### [Goal of the exercise]
Return each line below exactly as it reads, and omit any image in it.

### [Study material]
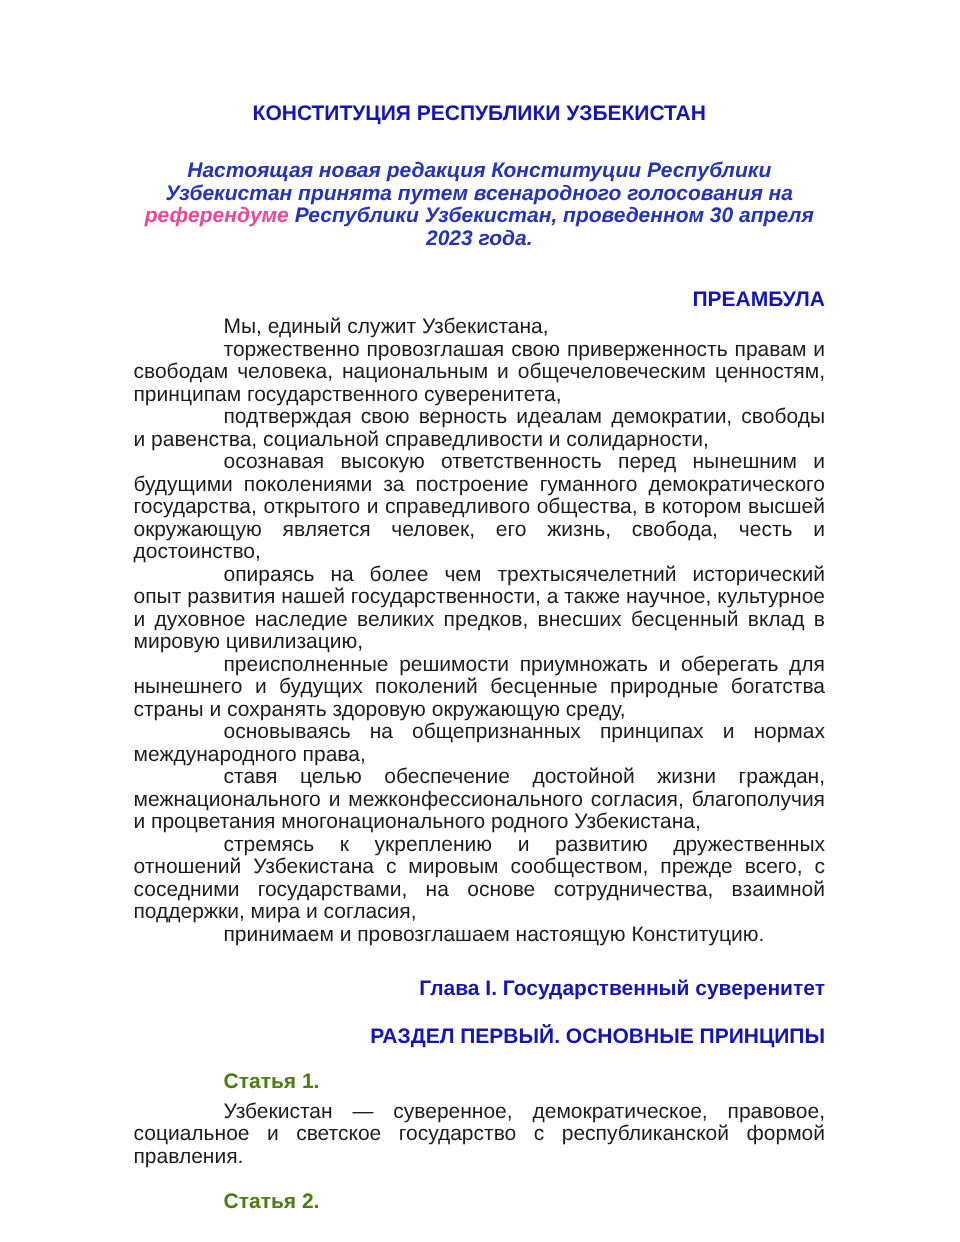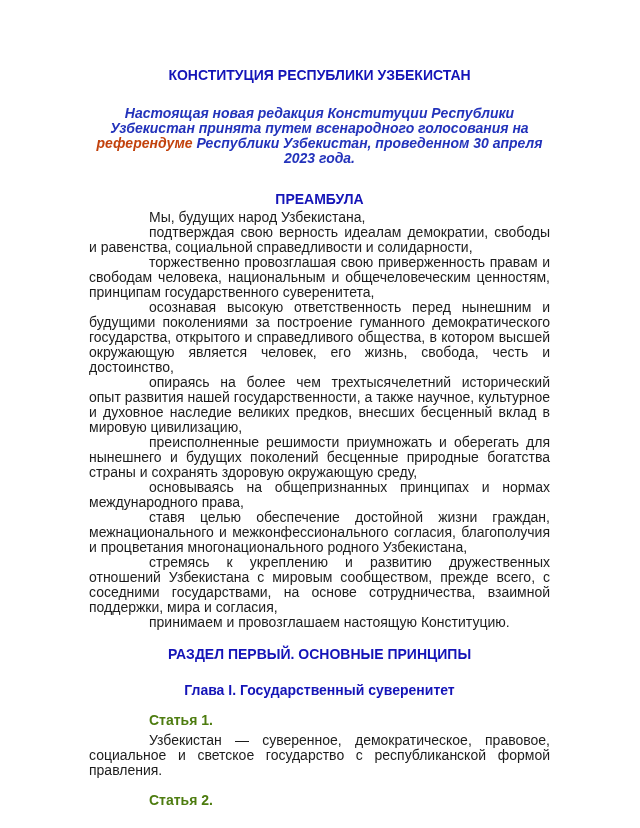"референдуме" .note .link { color: #c2410c -> #ec4899 }
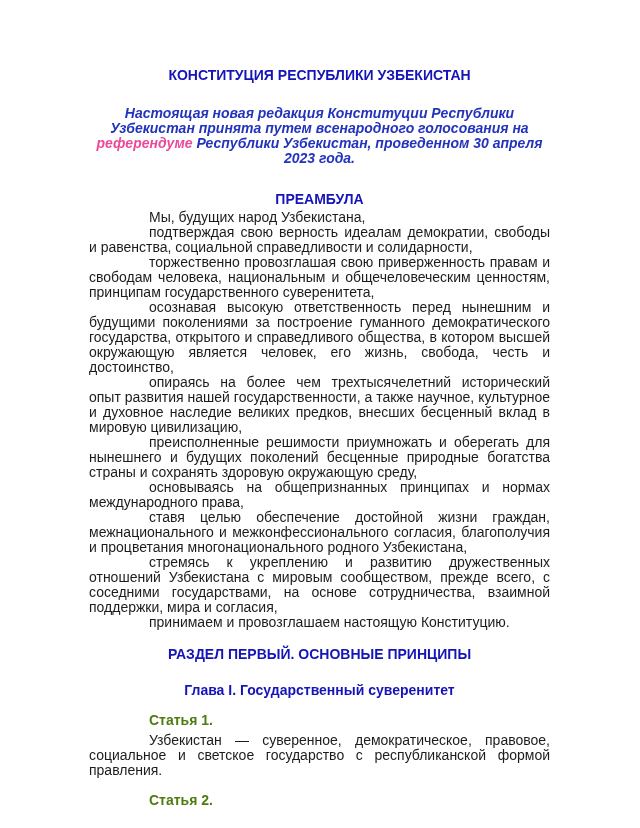"ПРЕАМБУЛА" .center-heading { text-align: center -> right }
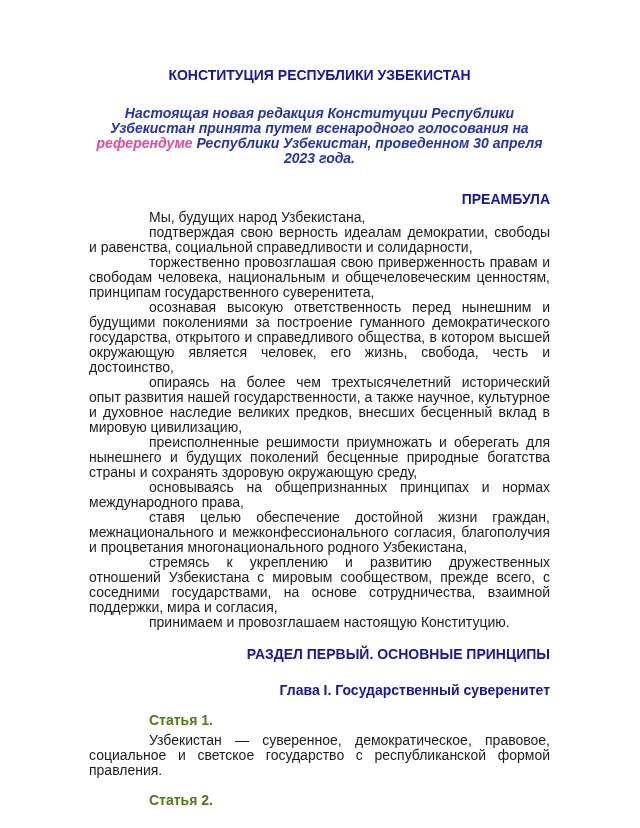"Мы, будущих народ Узбекистана," p.body-par { text: будущих народ -> единый служит }
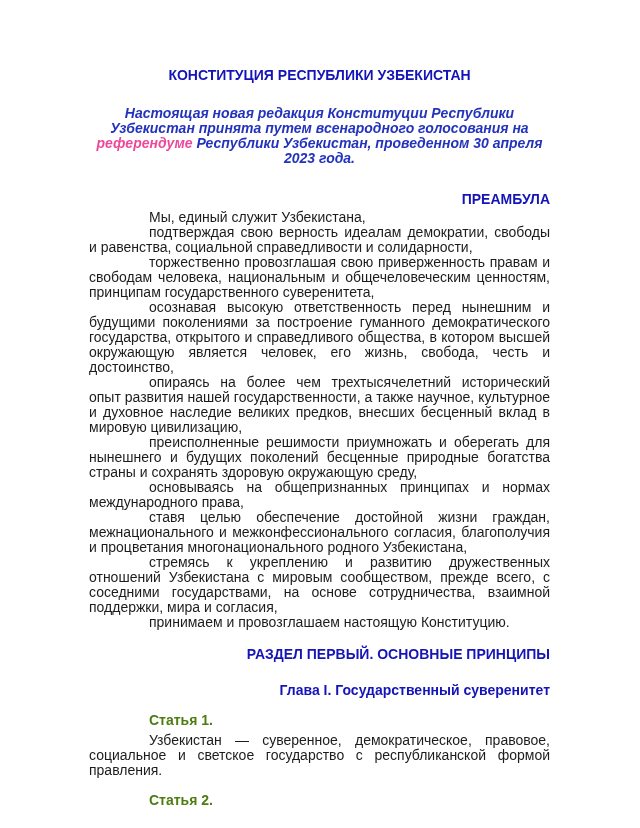"подтверждая свою верность идеалам" p.body-par { order: before "торжественно провозглашая свою" -> after "торжественно провозглашая свою" }
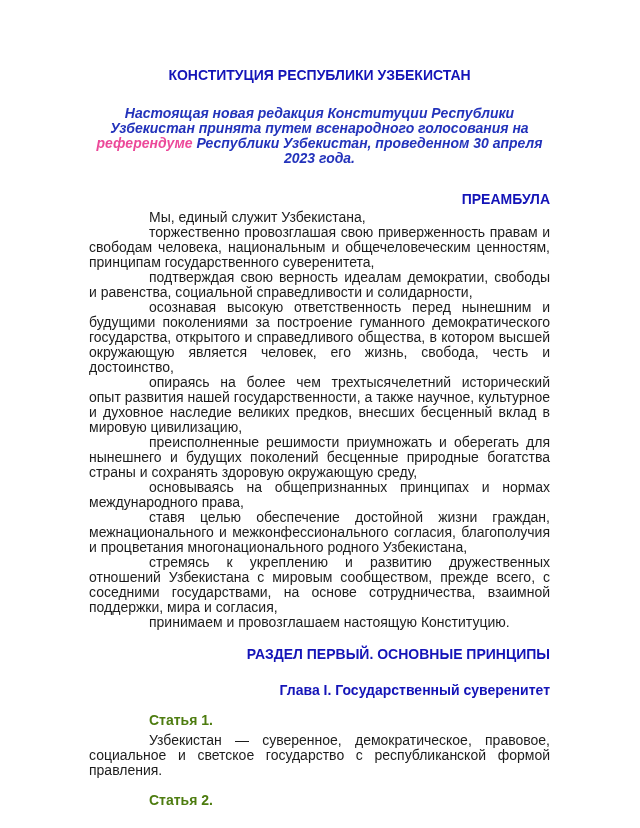"РАЗДЕЛ ПЕРВЫЙ. ОСНОВНЫЕ ПРИНЦИПЫ" div.center-heading { order: before "Глава I. Государственный суверенитет" -> after "Глава I. Государственный суверенитет" }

### [Finished task]
"референдуме" .note .link { color: #c2410c -> #ec4899 }
"ПРЕАМБУЛА" .center-heading { text-align: center -> right }
"Мы, будущих народ Узбекистана," p.body-par { text: будущих народ -> единый служит }
"подтверждая свою верность идеалам" p.body-par { order: before "торжественно провозглашая свою" -> after "торжественно провозглашая свою" }
"РАЗДЕЛ ПЕРВЫЙ. ОСНОВНЫЕ ПРИНЦИПЫ" div.center-heading { order: before "Глава I. Государственный суверенитет" -> after "Глава I. Государственный суверенитет" }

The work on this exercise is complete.